Doughnuts have a long and storied history in this country, first surfacing—to my knowledge—in Washington Irving’s “A History of New York” in 1809, where he described the “…enormous dish of balls of sweetened dough, fried in hog’s fat, and called dough nuts, or oly koeks—a delicious kind of cake, at present, scarce known in this city, excepting in genuine Dutch families…”
Irving was pretty close with his nomenclature. The Dutch called the fried dough balls, olikoecken (“oil cakes”) or olibollen (“oil balls”). Someone eventually figured out that you should cut a hole in the middle to help them fry better, but doughnuts pretty much remained a niche ethnic treat until the 1920s.
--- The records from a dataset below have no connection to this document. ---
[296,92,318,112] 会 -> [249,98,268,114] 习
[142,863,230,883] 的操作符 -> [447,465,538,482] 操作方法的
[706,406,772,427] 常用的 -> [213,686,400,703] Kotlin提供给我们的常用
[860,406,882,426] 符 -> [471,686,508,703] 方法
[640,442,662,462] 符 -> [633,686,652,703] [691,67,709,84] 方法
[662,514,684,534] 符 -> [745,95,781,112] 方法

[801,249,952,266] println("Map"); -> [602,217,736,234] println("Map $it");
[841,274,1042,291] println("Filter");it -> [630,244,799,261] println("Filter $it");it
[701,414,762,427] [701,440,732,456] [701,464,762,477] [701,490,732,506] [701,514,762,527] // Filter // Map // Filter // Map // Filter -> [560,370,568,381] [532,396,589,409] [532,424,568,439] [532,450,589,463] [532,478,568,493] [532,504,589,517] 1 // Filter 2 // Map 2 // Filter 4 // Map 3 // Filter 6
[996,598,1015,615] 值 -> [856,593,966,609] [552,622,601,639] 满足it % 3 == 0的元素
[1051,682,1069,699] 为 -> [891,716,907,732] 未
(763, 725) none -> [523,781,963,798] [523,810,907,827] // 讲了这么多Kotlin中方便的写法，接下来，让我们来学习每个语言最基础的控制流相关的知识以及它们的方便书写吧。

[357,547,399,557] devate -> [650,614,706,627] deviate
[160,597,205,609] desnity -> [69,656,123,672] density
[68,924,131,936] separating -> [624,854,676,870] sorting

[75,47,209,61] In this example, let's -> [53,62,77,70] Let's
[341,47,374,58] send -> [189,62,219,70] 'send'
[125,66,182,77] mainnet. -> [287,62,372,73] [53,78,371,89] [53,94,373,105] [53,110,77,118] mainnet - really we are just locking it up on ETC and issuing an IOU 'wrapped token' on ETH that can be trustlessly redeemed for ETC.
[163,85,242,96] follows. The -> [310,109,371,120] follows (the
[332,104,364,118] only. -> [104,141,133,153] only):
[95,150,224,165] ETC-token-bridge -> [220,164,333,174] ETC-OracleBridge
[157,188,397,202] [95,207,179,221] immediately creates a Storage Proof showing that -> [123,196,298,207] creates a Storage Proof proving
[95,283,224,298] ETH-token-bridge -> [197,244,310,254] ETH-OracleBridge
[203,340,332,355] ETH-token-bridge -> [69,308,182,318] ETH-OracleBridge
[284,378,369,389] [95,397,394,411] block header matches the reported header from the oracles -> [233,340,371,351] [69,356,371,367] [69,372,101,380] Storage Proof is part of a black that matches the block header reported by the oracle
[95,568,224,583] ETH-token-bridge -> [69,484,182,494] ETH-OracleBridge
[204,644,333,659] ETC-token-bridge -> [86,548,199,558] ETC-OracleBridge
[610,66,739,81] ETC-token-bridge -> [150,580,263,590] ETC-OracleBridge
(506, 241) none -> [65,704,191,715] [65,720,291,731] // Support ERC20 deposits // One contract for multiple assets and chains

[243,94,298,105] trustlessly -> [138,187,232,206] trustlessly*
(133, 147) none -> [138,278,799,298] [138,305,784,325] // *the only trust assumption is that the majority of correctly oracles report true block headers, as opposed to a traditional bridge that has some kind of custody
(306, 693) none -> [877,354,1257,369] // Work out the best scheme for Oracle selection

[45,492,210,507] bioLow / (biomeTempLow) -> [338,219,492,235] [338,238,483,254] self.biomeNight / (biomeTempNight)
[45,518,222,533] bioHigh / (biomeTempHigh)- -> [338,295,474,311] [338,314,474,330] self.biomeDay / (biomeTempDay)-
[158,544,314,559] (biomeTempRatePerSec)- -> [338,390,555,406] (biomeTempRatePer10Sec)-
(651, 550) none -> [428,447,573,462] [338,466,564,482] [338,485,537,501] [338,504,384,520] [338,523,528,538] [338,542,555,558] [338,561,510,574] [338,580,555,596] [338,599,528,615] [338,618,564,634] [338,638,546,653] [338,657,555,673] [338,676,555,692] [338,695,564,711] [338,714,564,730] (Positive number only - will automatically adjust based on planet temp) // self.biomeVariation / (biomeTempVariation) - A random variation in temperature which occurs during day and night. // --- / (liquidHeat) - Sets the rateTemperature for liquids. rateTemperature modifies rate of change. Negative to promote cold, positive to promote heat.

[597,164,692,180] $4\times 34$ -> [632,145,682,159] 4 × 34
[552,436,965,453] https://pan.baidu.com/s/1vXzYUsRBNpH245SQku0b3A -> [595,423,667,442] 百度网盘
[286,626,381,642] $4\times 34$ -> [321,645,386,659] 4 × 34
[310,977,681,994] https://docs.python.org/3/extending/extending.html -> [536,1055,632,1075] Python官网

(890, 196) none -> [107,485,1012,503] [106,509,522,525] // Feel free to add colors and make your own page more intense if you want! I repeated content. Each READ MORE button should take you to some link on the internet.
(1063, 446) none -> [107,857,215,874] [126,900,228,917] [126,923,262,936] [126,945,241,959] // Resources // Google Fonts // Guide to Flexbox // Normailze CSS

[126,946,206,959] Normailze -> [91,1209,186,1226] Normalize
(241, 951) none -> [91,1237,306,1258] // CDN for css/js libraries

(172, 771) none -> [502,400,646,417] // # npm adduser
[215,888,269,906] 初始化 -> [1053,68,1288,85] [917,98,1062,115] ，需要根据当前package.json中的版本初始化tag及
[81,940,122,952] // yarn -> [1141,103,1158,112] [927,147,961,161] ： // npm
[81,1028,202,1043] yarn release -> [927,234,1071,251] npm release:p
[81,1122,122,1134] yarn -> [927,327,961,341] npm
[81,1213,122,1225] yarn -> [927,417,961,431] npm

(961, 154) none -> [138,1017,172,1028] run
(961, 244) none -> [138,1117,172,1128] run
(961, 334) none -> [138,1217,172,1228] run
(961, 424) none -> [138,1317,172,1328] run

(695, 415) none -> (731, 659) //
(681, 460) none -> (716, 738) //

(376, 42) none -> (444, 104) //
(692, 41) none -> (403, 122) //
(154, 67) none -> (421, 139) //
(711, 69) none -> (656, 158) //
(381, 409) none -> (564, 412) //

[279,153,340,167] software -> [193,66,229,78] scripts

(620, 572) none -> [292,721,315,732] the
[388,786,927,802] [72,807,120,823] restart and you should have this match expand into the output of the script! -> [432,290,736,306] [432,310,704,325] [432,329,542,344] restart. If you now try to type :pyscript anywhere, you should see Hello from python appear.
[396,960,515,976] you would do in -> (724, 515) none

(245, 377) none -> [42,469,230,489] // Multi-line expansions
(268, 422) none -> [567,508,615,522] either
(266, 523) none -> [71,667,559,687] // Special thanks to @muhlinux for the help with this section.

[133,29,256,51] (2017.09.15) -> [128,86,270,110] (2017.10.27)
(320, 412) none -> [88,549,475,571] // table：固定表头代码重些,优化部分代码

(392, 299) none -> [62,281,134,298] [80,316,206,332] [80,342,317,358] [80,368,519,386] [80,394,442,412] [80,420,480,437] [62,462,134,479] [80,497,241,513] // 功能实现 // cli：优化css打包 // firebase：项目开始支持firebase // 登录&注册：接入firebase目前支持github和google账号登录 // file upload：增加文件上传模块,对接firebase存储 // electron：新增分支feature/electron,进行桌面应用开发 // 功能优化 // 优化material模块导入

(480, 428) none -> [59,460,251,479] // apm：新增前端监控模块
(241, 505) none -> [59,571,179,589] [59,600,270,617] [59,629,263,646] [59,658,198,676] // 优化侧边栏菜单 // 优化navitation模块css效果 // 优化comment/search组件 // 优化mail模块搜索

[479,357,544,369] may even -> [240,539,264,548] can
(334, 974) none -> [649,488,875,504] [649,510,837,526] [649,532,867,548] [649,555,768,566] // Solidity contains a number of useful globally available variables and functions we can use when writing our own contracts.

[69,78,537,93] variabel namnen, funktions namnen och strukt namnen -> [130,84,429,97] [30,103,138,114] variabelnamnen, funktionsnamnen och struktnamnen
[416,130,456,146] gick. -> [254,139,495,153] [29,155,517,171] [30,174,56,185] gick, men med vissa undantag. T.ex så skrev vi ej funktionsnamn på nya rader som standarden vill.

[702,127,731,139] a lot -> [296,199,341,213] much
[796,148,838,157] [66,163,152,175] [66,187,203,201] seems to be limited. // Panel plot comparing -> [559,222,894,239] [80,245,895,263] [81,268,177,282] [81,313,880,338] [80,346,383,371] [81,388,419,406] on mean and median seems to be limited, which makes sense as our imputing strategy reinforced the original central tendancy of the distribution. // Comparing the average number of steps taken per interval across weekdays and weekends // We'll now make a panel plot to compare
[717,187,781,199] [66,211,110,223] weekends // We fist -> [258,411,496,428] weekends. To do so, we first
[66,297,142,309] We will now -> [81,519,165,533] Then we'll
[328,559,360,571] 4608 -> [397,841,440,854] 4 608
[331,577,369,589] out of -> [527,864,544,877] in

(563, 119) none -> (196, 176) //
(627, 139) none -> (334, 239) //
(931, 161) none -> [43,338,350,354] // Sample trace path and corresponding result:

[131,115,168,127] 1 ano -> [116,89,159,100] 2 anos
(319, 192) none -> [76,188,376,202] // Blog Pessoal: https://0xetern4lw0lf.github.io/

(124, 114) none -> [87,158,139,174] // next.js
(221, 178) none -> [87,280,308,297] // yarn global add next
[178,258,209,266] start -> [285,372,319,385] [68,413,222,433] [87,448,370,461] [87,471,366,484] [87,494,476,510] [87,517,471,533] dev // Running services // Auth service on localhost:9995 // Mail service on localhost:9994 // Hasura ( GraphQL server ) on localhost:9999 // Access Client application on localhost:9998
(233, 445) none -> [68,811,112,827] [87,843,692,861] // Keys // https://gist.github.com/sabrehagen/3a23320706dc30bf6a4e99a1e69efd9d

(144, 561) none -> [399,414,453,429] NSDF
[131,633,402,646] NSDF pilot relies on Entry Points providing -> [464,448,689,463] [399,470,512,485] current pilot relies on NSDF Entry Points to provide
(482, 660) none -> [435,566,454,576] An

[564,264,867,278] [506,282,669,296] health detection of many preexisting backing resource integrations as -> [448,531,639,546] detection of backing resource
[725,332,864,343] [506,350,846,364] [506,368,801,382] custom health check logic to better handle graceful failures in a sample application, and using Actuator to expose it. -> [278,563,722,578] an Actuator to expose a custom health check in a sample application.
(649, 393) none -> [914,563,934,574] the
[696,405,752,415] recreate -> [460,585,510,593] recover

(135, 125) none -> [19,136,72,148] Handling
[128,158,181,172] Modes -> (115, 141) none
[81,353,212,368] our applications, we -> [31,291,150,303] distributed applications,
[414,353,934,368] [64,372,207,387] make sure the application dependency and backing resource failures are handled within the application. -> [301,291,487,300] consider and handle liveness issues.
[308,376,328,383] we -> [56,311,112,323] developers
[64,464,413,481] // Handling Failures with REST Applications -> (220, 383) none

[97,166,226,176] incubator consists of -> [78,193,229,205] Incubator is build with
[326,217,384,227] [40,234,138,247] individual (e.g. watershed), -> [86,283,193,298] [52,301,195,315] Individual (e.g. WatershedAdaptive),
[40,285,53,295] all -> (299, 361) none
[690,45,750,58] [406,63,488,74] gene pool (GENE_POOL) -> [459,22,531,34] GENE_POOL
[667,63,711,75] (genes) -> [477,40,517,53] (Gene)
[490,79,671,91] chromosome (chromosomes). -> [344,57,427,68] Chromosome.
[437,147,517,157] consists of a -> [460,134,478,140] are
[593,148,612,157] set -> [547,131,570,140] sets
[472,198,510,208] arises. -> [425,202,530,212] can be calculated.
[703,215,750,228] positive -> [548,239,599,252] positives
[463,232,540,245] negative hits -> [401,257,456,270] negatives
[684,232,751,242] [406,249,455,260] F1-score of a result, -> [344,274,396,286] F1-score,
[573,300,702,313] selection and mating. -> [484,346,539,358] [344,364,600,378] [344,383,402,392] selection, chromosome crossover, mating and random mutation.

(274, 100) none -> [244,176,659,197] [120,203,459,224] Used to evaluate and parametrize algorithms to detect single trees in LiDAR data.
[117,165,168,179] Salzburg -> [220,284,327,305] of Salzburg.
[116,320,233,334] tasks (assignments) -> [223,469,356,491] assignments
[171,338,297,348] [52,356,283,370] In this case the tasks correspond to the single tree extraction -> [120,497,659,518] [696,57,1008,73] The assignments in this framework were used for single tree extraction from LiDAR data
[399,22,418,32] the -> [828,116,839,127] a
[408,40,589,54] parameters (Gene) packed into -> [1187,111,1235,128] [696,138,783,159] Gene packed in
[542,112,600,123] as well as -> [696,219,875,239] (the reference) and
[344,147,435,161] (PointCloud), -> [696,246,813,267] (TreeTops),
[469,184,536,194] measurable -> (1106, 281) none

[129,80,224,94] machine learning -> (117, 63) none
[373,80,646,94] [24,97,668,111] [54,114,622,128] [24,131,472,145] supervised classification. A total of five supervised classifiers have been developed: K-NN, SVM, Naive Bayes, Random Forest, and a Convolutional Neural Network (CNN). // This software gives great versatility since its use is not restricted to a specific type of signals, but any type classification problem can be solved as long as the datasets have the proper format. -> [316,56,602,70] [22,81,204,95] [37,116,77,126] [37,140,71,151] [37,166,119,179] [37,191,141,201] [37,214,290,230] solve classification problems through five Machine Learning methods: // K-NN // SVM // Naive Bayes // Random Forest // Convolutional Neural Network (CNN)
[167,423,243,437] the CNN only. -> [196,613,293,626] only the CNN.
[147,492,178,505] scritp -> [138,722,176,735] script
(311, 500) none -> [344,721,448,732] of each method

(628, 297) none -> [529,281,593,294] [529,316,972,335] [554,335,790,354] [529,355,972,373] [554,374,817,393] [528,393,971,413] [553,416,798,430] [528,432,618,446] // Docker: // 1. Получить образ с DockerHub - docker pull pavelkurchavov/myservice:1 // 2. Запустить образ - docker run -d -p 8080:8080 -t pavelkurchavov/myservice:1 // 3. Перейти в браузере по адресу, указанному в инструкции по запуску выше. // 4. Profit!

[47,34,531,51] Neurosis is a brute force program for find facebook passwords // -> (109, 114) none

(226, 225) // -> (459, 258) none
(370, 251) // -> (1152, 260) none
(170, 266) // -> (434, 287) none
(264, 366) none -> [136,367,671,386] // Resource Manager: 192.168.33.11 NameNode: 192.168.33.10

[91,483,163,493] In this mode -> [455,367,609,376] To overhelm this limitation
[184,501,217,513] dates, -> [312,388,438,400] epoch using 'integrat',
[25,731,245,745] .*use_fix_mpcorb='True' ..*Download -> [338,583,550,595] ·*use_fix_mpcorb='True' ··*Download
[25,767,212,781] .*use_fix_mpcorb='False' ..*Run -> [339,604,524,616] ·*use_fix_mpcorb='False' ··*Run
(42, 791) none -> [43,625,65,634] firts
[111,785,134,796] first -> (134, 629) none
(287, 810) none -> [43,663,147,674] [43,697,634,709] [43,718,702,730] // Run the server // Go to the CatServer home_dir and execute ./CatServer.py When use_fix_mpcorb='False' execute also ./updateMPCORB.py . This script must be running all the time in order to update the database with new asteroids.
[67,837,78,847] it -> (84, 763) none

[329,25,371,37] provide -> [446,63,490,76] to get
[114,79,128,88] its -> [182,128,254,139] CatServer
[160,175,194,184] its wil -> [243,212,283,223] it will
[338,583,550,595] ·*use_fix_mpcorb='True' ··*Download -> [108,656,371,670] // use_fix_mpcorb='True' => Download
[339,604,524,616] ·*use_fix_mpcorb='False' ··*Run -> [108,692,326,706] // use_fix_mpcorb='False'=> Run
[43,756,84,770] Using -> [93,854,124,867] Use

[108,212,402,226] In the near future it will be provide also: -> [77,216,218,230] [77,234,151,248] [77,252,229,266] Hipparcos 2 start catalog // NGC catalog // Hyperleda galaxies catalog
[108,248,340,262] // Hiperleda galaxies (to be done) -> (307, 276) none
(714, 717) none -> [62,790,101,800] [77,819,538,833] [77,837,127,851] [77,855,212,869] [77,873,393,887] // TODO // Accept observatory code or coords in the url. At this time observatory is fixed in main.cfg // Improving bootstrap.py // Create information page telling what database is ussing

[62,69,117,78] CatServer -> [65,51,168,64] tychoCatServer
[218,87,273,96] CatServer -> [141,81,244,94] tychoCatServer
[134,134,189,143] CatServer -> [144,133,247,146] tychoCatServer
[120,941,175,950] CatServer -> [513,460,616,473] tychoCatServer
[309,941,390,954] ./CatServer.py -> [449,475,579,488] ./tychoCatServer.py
It was around then that Adolph Levitt helped bring to market a new-and-improved doughnut frying machine for his Mayflower Doughnut Shop in New York (he soon built a chain of the shops across the country—our country’s first doughnut chain—spreading the love of doughnuts and revolutionizing the industry). His company motto was, “As you ramble on thru Life, Brother, Whatever be your Goal, Keep your Eye upon the Doughnut And not upon the Hole,” a bit of a quip he called the Optimist’s Creed that grew quite popular.
And although I’m a doughnut omnivore, I’ll take a glazed any day of the week, with black coffee to go.